Collection entries:
==================================================

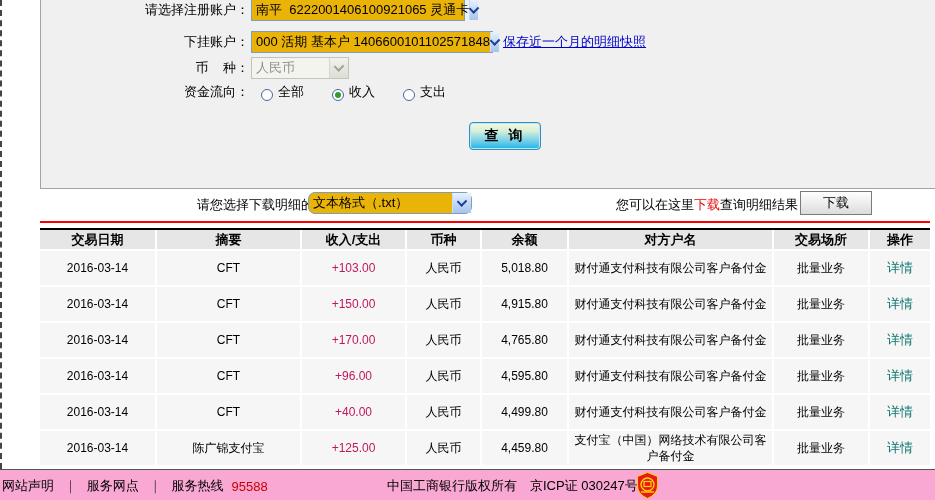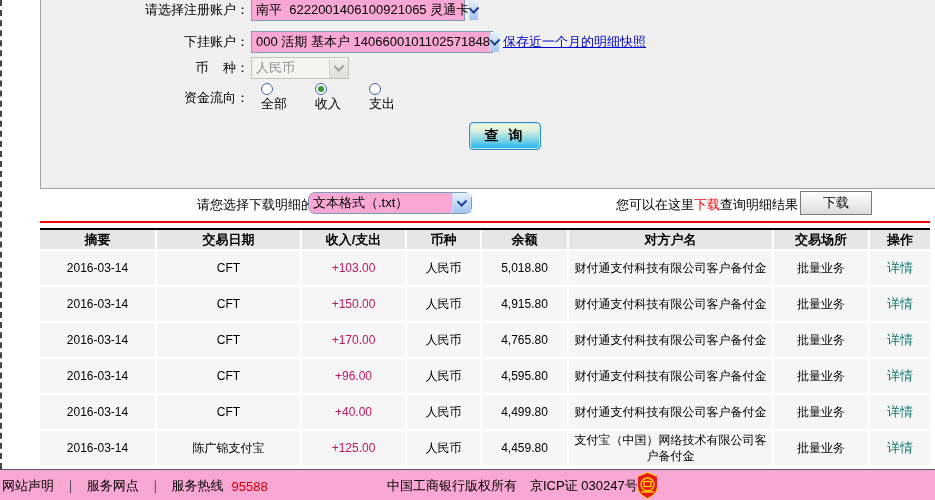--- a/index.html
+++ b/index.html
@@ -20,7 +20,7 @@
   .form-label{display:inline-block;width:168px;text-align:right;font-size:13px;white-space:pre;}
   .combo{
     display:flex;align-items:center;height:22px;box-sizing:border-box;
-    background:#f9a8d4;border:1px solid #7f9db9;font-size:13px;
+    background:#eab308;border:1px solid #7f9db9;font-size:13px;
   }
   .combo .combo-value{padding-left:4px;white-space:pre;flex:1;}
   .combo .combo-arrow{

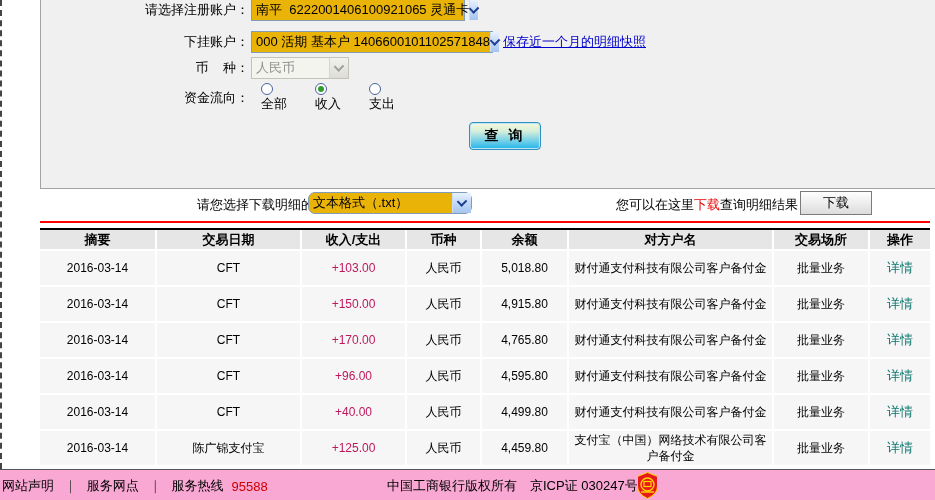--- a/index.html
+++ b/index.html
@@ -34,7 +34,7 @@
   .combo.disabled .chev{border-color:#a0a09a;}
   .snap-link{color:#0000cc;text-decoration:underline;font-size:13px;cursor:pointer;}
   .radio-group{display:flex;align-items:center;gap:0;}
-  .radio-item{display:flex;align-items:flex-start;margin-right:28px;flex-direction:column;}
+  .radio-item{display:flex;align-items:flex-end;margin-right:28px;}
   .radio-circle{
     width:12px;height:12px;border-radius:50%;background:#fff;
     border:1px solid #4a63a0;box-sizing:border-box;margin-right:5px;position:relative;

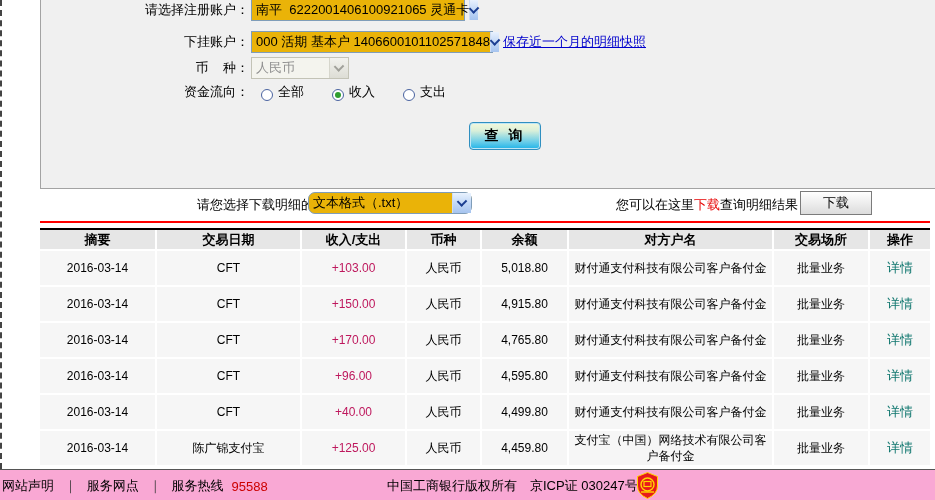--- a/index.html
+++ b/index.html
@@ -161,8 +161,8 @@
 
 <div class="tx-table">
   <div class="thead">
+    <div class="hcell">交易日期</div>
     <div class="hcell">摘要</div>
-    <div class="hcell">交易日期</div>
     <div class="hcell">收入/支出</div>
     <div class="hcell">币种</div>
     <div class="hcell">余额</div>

==================================================

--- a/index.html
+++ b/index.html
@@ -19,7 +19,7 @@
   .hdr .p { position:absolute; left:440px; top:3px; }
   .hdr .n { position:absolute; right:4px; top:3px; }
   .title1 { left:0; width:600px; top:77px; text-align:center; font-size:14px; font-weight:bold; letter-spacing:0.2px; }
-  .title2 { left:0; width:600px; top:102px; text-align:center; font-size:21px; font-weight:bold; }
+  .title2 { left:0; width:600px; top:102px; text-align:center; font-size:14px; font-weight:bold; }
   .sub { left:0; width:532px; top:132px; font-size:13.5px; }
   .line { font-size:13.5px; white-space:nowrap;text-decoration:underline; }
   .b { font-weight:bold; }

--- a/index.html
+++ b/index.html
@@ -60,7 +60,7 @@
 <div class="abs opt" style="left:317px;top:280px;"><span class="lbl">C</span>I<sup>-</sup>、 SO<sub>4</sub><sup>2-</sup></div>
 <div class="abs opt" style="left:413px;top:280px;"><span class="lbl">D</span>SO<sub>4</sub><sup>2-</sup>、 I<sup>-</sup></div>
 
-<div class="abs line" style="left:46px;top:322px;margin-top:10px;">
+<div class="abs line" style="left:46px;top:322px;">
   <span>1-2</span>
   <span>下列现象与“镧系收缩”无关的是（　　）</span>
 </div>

==================================================

TASK STATEMENT:
Provide only the number of lines in the entries that hold the word "sizing".

TASK OUTPUT:
2